The medical teams went where the troops went. “Our usual location about five miles from the front (among our artillery) has kept us in close touch with the moods of our fighting army. We, too, had the exhilaration after breaking out of Normandy, of dashing through northern France and into Belgium as ‘liberators’ hot on the tail of the Germans. Then, after bivouacking a month and a half before Aachen, we shared the still deeper discouragement of the early winter’s painfully tough fighting just within the German border, as we worked near Hürtgen Forest.”

Germany

“Our most arduous set-up was near the Hürtgen Forest, when most of two platoons worked together caring for double the usual daily load of patients.

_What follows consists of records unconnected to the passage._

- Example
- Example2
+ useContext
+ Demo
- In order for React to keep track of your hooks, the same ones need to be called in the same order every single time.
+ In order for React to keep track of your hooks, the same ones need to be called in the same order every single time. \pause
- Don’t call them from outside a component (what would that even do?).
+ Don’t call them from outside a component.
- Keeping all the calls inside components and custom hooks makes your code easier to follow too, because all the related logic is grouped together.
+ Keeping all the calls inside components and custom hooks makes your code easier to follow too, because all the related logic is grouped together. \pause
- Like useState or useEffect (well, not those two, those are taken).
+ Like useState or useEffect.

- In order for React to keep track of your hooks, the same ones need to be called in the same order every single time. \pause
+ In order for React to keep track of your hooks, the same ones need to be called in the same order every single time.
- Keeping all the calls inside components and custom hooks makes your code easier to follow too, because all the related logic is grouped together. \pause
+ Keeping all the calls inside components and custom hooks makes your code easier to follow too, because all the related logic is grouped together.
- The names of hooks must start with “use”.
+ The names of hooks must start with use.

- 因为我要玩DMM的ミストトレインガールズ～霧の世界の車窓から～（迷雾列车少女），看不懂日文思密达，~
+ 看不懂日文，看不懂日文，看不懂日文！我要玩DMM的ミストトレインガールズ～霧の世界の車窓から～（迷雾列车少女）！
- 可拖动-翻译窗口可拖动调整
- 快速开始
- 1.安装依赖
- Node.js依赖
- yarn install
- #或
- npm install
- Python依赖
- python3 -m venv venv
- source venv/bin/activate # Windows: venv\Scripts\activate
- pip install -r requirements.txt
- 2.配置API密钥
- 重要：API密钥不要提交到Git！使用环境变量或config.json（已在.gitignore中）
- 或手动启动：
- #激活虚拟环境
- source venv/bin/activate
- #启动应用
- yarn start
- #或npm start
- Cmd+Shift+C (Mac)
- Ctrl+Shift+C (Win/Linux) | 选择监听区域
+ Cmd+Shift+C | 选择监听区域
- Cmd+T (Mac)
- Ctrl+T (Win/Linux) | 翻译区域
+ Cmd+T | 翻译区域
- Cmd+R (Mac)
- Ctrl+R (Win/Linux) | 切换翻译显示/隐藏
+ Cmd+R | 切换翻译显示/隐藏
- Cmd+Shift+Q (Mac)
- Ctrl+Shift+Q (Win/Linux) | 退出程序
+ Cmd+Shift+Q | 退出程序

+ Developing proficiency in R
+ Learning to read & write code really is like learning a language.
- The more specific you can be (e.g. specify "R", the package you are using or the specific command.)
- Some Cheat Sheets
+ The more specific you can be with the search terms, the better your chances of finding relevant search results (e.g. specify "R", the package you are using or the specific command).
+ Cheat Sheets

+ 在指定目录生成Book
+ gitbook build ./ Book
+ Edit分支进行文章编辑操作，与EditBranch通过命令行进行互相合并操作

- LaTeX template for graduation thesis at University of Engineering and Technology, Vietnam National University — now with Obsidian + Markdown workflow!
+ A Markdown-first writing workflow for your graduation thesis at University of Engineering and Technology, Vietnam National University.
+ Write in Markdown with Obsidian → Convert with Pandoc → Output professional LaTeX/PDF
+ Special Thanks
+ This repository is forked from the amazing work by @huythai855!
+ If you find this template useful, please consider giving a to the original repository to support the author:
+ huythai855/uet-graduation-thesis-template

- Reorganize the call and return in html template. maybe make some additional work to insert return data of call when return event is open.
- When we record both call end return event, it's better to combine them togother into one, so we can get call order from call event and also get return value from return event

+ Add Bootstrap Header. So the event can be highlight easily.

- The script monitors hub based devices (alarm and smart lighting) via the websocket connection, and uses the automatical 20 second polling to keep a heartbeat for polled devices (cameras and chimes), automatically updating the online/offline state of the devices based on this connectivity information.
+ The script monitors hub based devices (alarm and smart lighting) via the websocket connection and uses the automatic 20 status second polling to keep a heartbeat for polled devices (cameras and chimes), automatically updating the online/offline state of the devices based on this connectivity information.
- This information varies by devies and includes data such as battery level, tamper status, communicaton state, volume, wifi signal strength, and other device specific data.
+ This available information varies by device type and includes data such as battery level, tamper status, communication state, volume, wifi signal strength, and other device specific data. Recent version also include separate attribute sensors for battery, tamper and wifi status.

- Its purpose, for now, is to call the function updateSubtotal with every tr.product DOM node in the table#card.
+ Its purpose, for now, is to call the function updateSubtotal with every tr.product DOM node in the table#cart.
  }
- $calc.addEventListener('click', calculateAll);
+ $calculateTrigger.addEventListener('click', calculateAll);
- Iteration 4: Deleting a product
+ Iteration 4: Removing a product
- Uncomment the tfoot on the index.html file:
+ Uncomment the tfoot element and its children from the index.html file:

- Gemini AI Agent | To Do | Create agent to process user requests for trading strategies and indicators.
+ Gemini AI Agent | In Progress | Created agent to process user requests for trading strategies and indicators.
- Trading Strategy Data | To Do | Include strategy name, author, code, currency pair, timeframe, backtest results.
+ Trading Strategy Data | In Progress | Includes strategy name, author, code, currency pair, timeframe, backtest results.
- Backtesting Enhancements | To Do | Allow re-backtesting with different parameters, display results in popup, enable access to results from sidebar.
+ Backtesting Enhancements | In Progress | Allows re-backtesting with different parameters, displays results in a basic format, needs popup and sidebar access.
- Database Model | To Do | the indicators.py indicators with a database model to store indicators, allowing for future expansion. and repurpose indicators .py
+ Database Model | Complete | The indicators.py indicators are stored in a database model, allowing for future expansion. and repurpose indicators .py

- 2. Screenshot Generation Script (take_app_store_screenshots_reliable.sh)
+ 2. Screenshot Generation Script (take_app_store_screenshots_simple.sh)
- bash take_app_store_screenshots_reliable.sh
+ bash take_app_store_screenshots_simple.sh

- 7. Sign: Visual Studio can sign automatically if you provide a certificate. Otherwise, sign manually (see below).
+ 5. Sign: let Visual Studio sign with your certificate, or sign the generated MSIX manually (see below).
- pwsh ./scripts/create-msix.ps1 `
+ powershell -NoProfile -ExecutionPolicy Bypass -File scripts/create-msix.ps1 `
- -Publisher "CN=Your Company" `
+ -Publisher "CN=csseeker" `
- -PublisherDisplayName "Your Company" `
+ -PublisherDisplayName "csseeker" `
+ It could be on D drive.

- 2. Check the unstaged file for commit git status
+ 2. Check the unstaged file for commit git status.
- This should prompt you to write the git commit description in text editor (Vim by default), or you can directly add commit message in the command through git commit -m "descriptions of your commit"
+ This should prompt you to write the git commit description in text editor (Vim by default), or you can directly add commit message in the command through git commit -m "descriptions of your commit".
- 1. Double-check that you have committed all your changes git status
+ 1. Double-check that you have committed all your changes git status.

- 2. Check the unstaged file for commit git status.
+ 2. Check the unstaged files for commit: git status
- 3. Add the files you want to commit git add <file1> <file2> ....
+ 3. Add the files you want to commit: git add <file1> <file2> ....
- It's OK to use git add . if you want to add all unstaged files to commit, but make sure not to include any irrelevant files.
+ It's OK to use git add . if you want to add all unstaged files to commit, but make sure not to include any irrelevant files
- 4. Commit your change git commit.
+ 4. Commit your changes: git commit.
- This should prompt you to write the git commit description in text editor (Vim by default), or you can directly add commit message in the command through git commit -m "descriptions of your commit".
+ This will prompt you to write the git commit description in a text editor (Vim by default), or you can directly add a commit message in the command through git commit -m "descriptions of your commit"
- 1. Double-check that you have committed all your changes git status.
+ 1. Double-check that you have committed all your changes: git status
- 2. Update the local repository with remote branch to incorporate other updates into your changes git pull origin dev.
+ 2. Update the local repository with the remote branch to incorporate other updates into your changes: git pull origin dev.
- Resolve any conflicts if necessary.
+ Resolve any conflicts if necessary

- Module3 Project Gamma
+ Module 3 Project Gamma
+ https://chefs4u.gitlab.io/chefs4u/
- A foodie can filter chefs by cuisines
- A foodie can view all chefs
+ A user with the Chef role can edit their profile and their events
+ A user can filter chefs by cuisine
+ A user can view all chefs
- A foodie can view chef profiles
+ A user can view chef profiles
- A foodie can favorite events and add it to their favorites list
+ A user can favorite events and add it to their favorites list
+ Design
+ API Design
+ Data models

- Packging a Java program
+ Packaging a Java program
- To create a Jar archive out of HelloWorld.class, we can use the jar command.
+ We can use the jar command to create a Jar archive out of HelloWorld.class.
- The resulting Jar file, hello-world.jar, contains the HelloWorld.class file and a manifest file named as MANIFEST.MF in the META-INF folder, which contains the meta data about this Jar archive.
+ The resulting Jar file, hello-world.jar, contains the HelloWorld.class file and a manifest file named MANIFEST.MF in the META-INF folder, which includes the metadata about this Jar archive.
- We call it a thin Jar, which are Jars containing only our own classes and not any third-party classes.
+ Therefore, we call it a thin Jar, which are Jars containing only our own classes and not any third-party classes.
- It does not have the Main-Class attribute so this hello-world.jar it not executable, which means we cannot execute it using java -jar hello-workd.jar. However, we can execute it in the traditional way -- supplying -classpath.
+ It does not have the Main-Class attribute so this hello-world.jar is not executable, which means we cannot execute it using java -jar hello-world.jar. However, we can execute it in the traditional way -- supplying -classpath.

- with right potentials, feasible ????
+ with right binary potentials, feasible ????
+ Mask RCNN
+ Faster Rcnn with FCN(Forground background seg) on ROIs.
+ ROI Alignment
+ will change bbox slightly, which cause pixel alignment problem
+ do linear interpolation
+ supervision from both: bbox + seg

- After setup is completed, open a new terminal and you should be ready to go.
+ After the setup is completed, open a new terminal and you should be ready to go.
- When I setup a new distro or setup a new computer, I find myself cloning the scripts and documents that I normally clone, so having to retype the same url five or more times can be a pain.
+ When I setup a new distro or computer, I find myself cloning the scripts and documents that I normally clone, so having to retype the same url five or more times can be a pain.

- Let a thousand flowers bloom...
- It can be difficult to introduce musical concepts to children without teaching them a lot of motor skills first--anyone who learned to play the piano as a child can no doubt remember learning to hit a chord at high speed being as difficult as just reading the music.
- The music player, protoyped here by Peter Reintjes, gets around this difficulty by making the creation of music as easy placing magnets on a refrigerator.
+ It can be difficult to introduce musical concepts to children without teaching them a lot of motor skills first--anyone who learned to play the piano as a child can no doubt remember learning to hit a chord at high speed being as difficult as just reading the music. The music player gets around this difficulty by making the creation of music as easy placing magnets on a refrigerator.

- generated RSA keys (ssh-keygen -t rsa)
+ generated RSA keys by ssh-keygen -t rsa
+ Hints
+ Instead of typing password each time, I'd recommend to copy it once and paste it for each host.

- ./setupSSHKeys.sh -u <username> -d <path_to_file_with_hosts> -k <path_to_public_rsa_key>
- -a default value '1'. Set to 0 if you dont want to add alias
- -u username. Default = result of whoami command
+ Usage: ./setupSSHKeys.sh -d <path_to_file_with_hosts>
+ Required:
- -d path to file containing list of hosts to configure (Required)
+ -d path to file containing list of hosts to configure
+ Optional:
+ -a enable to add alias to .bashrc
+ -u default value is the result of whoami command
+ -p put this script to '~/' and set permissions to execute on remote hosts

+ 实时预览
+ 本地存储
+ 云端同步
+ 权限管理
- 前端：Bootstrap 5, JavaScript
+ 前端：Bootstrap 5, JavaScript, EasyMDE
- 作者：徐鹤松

We kept the ninety patients there in the cafeteria of a large soap factory, while we lived in the office building. Only one or two of our buildings have been complete with glass windows, electricity, running water, and central heat…. At our busiest we worked twelve and sometimes fourteen hours a day.”

The Battle of Hürtgen Forest, fought from Sept. 19 to Dec. 16, 1944, ended with the Allies failing to capture the area.

“It’s an intense life we’re living now,” she wrote on Dec. 4. The misery of some patients made the war seem “more pointless and appalling than ever.”

“There followed the bewildering indignity of retreating from Germany way back into Belgium west of Liege. Encouragement came again as we worked East through the snowy Ardennes, on into Germany once more. Crossing the Rhine on a pontoon bridge just below the recently fallen Ludendorf Bridge was a thrill. Our unit was called back from Marburg farther East to support the fighting into the Ruhr Pocket. When finally the Pocket rather suddenly collapsed, we knew that the war in Europe was all but over.”

When the war ended, she wrote that she felt a great feeling of ease and tranquility rather than jubilation.

“It is a different world we walk in now, a world of real spring.”

There was still nursing to do. “When I set sail for England, I committed myself to this war, and as long as I feel I can possibly do the job, I’ll stay with it until the finish.”

Not until October, 1945, did she return home.

Back home, she went to work at the Massachusetts General Hospital. In 1948, she was married at the Episcopal Church and moved west for a new phase of her life.

Winchester Nurses

22 of the women on the WWII Roll of Honor have been identified as nurses with the Army or Navy. Several were formerly Winchester Hospital nurses though others came from other hospitals or private duty. Hilda Hope was the Board of Health’s public health nurse.

Ann Cox went to the Pacific Theater and tended to troops evacuated from Guadalcanal. Pauline D’Ambrosio spent four years in Australia, New Guinea, and the Philippines. Jeanne Peel was also stationed in the Pacific, while Elizabeth Sheehan went to the China-Burma-India Theater.

In the European and Mediterranean Theaters were Elizabeth Higgins, Genevieve Wade, and Elizabeth Whitlow. Some of these may have had experiences like Carpenter’s, but without any of their writings Mary Louise Carpenter’s letters remain the best record of Winchester nurses in the war.

(Several of Carpenter’s letters were published in “With Love, Jane,” edited by Alma Lutz, 1945. Vassar College published a further letter in its alumnae magazine.)